Aurélie[1], Catilina.


AURELIE.

Ah ! calmez les horreurs dont je suis poursuivie,
Cher époux, essuyez les larmes d’Aurélie.
Quel trouble, quel spectacle, et quel réveil affreux !
Je vous suis en tremblant sous ces murs ténébreux.
Ces soldats que je vois redoublent mes alarmes.
On porte en mon palais des flambeaux et des armes !
Qui peut nous menacer ? Les jours de Marius,
De Carbon, de Sylla, sont-ils donc revenus ?
De ce front si terrible éclaircissez les ombres.
Vous détournez de moi des yeux tristes et sombres.
Au nom de tant d’amour, et par ces nœuds secrets
Qui joignent nos destins, nos cœurs, nos intérêts,
Au nom de notre fils, dont l’enfance est si chère,
(Je ne vous parle point des dangers de sa mère,
Et je ne vois, hélas ! que ceux que vous courez) :
Ayez pitié du trouble où mes sens sont livrés :
Expliquez-vous.

CATILINA.

Sachez que mon nom, ma fortune,
Ma sûreté, la vôtre, et la cause commune,
Exigent ces apprêts qui causent votre effroi.
Si vous daignez m’aimer, si vous êtes à moi,
Sur ce qu’ont vu vos yeux observez le silence.
Des meilleurs citoyens j’embrasse la défense.
Vous voyez le sénat, le peuple divisés,
Une foule de rois l’un à l’autre opposés :
On se menace, on s’arme ; et, dans ces conjonctures,
Je prends un parti sage, et de justes mesures.

AURELIE.

Je le souhaite au moins. Mais me tromperiez-vous ?

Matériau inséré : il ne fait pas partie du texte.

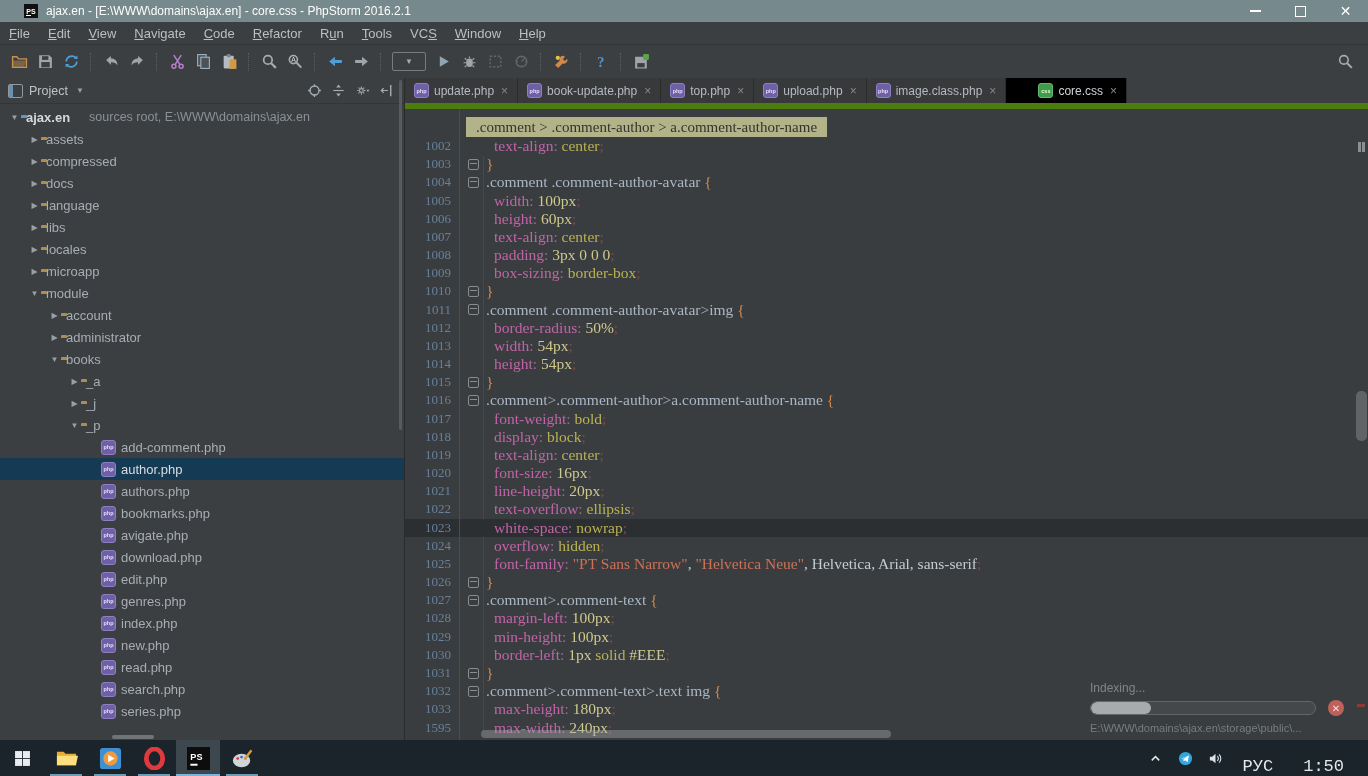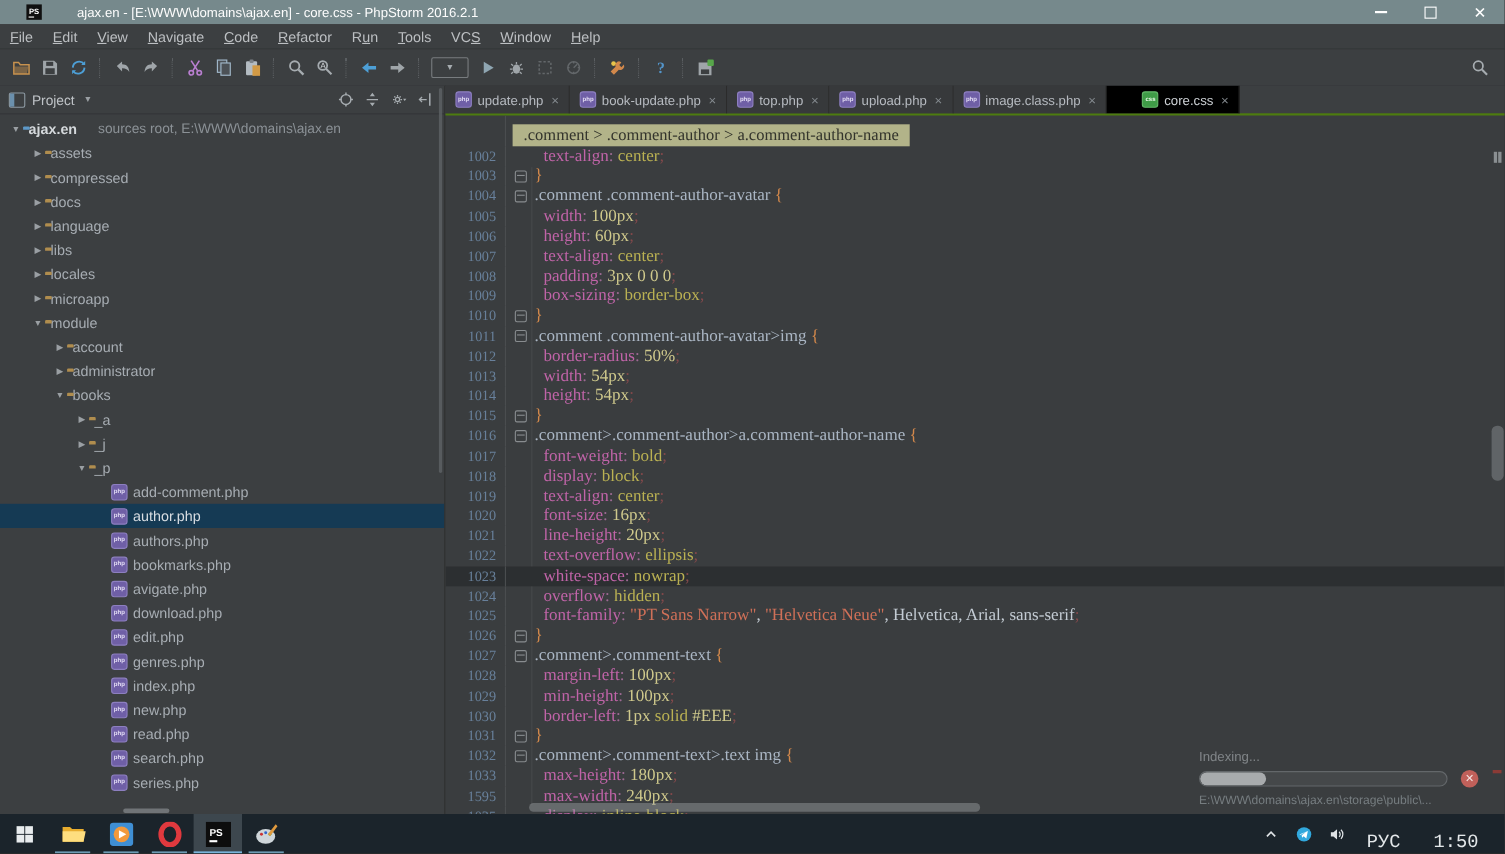--- a/index.html
+++ b/index.html
@@ -8,7 +8,7 @@
     background:#3c3f41; -webkit-font-smoothing:antialiased;}
   
   .titlebar{position:absolute;left:0;top:0;right:0;height:22px;background:#76898c;
-    display:flex;align-items:center;color:#fdfdfd;font-size:12px;gap:24px;}
+    display:flex;align-items:center;color:#fdfdfd;font-size:12px;}
   .titlebar .appico{width:14px;height:14px;background:#101010;color:#fff;font-size:7px;font-weight:bold;
     display:flex;align-items:center;justify-content:center;margin:0 8px 0 24px;position:relative;}
   .titlebar .appico::after{content:"";position:absolute;left:2px;bottom:2px;width:5px;height:1px;background:#fff;}

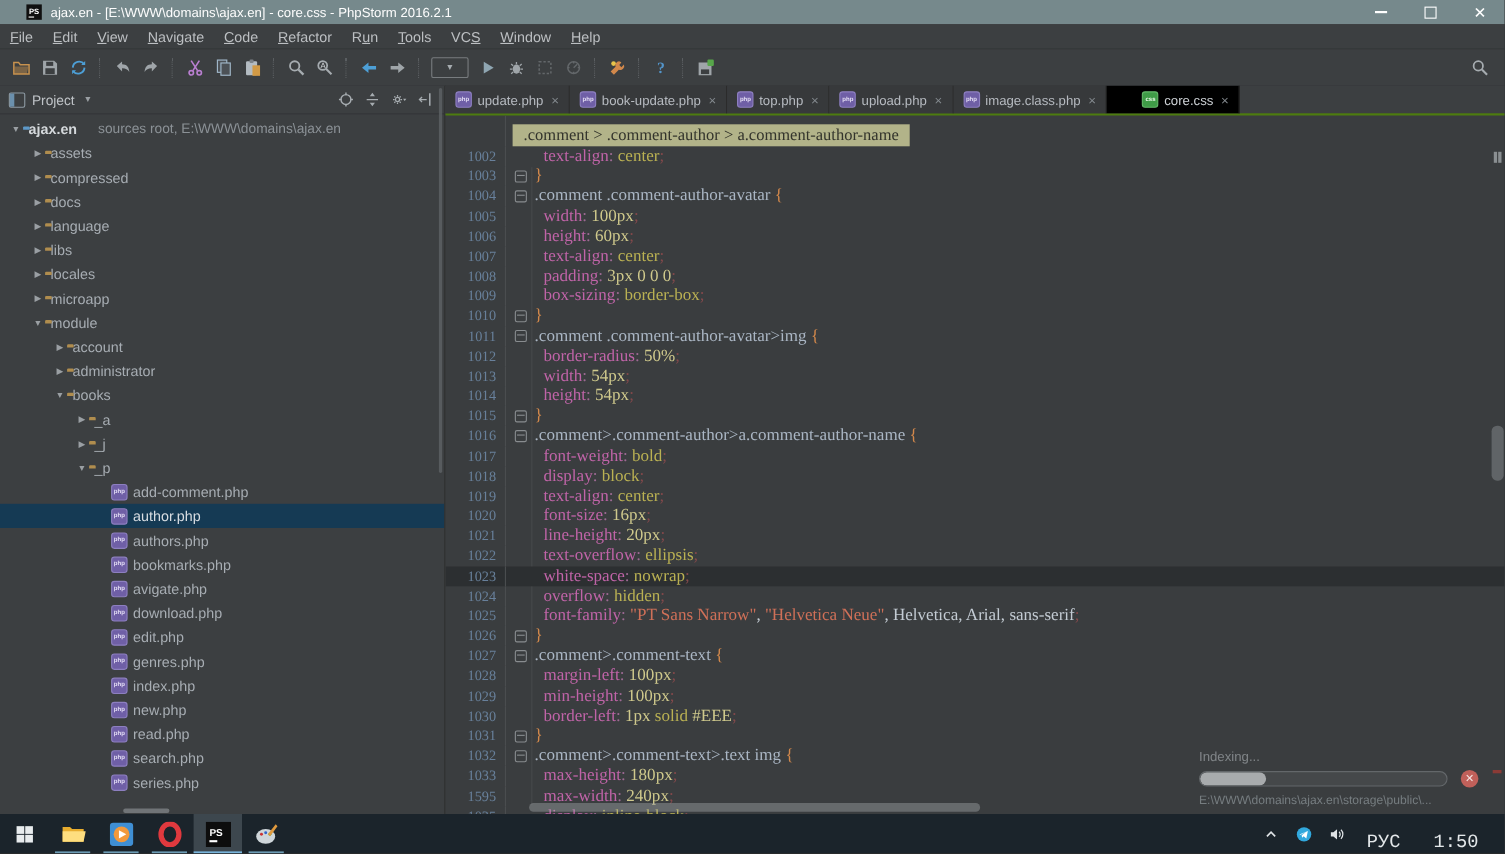--- a/index.html
+++ b/index.html
@@ -62,7 +62,7 @@
   .tree-hscroll{position:absolute;left:112px;bottom:1px;width:42px;height:4px;background:#7d8285;border-radius:2px;opacity:.8;}
   
   .editor{flex:1;display:flex;flex-direction:column;position:relative;background:#3a3d3f;min-width:0;}
-  .tabbar{height:25px;background:#3c3f41;display:flex;border-bottom:2px solid #4d7c0f;flex:none;}
+  .tabbar{height:25px;background:#3c3f41;display:flex;border-bottom:6px solid #4d7c0f;flex:none;}
   .tab{display:flex;align-items:center;padding:0 9px;font-size:12px;color:#b6bac0;background:#37393b;
     border-right:1px solid #2b2b2b;}
   .tab .fico{margin-right:5px;}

  1. « J'espère que je ferai quelque chose d'Aurélie, écrivait Voltaire à d’Argental; mais je me saurai toujours bon gré de n’en avoir pas fait un personnage aussi important que le consul, Catilina et César. Elle ne peut avoir que la quatrième place. Les femmes trouveront cela bien mauvais ; mais ma pièce n'est guère française; elle est romaine. »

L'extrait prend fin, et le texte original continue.